I will use this site to introduce myself to Mr. Cross – to advance my instructional design network, to learn from him – he seems to know what he is talking about, to benefit from the knowledge and resources he has acquired, i.e. the instructional design website I discovered via his blog, and to engage in thoughtful dialogue with Jay by means of his blog posts from time to time.
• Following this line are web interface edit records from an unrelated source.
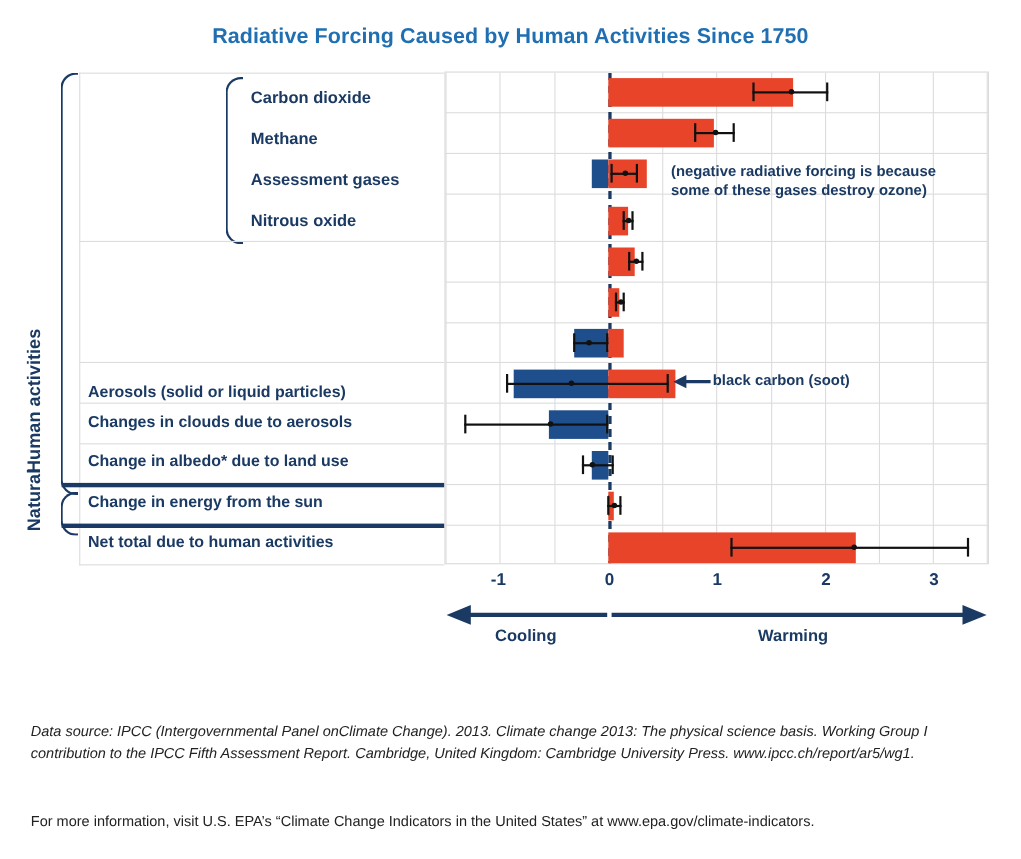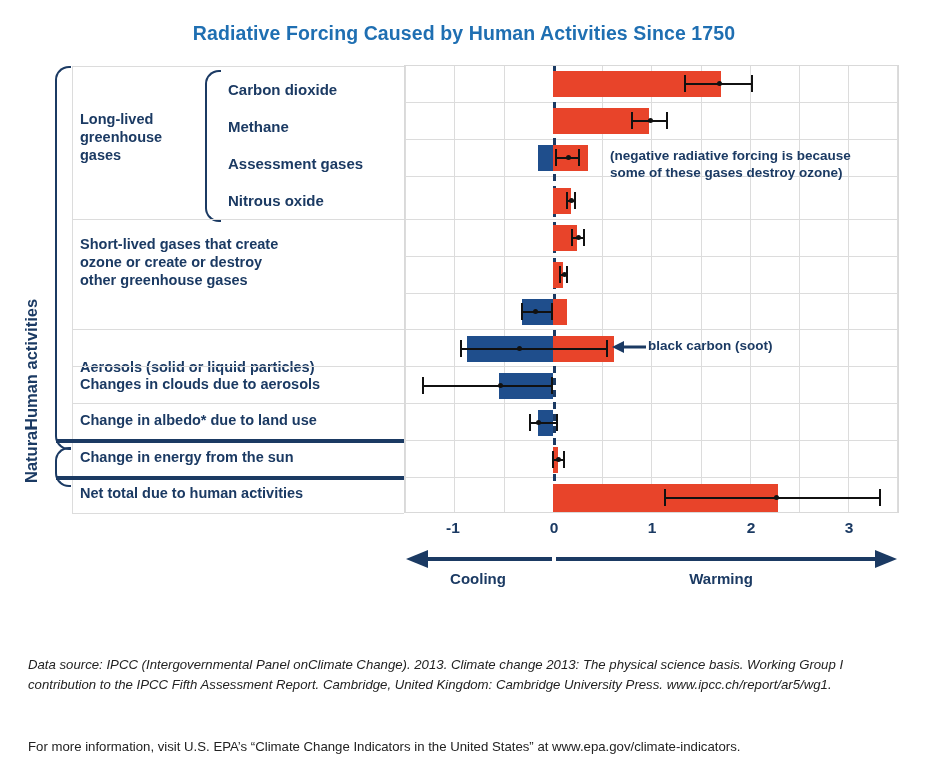"Long-lived" div.rowlabel { html: <div>Long-lived greenhouse gases</div> -> none }
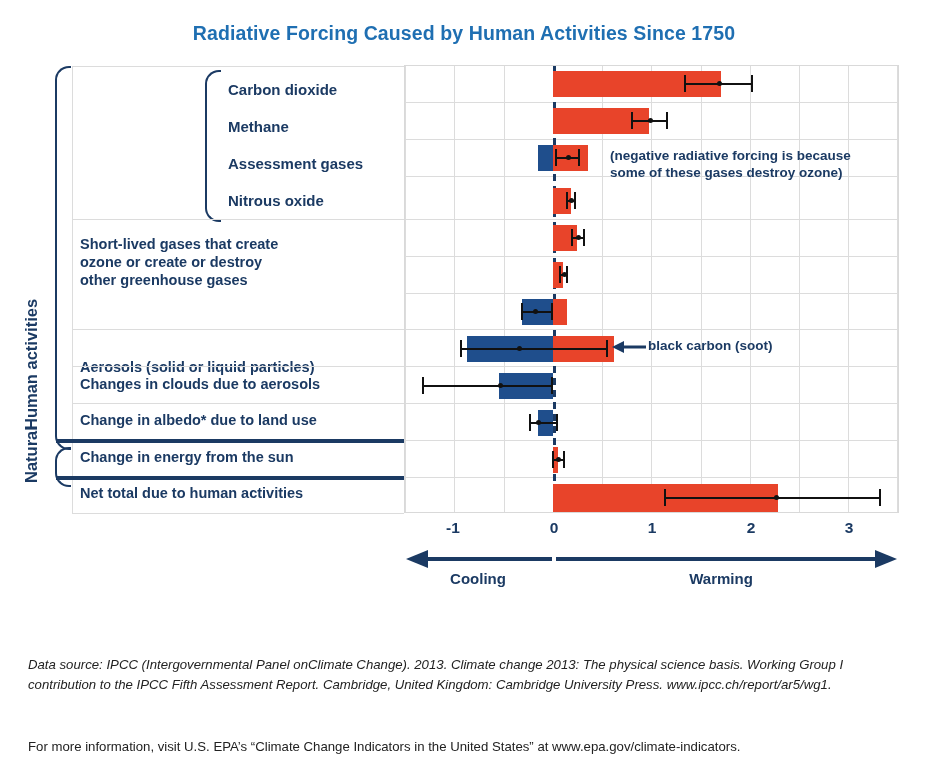"Short-lived gases that create" div.rowlabel { html: <div>Short-lived gases that create ozone or create or destroy other greenhouse gases</div> -> none }
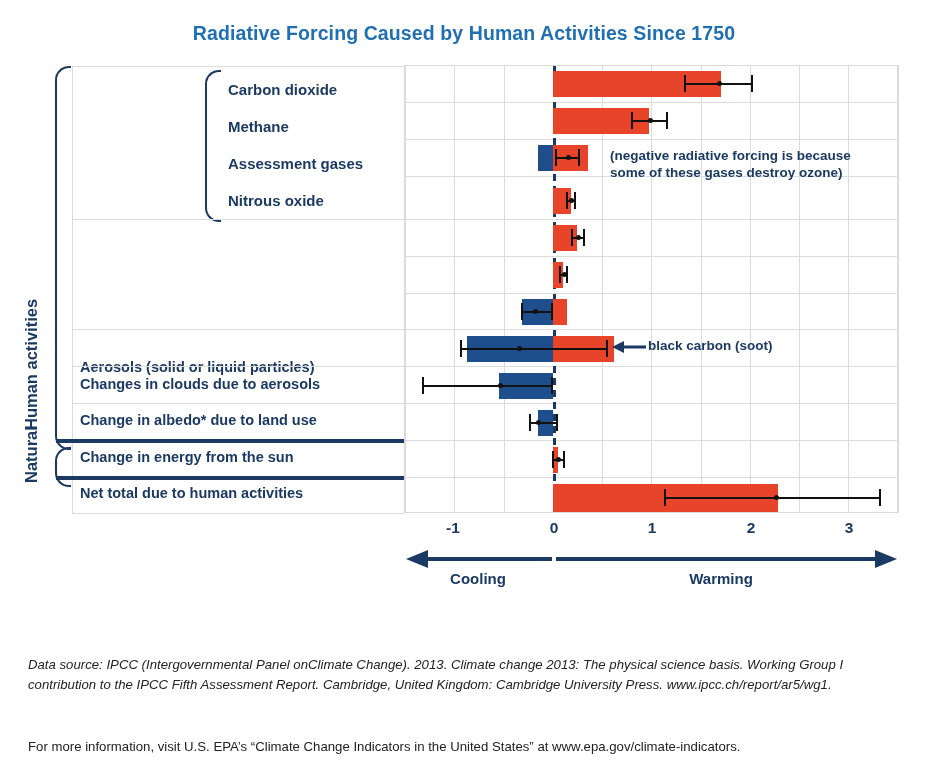"Aerosols (solid or liquid particles)" div.rowlabel { top: 358px -> 348px }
This site will serve as an ongoing resource to me in that by mere exposure and engagement, it allows me access to a wider instructional design world than to which I previously knew. Specifically, Mr. Cross communicates progressive thoughts and points in regards to instructional design. He continues to evolve and discover new points of departure and new ways of orientating his work as a designer. These are the kind of people I want to be around, innovators.
Thank you Jay Cross. You have a lot of typed content on your blog, so much I do not know where to look. I suggest a visual re-arrangement, a de-cluttering , and a re-organization around a focal point. Yet, you write thoughtful and engaging posts that meld your everyday experiences to current instructional design topics and practices. I found joy and appreciation in these. Nice work good fellow! Also, in sharing your blog space with others, you are indeed in the company of good instructional design people! Being exposed to your network, via your blog, has already advanced and furthered my learning. For this I thank you and will return regularly!
Article: Ertmer, P. A., & Newby, T. J. (1993). Behaviorism, cognitivism, constructivism: Comparing critical features from an instructional design perspective. Performance Improvement Quarterly, 6(4),50-71.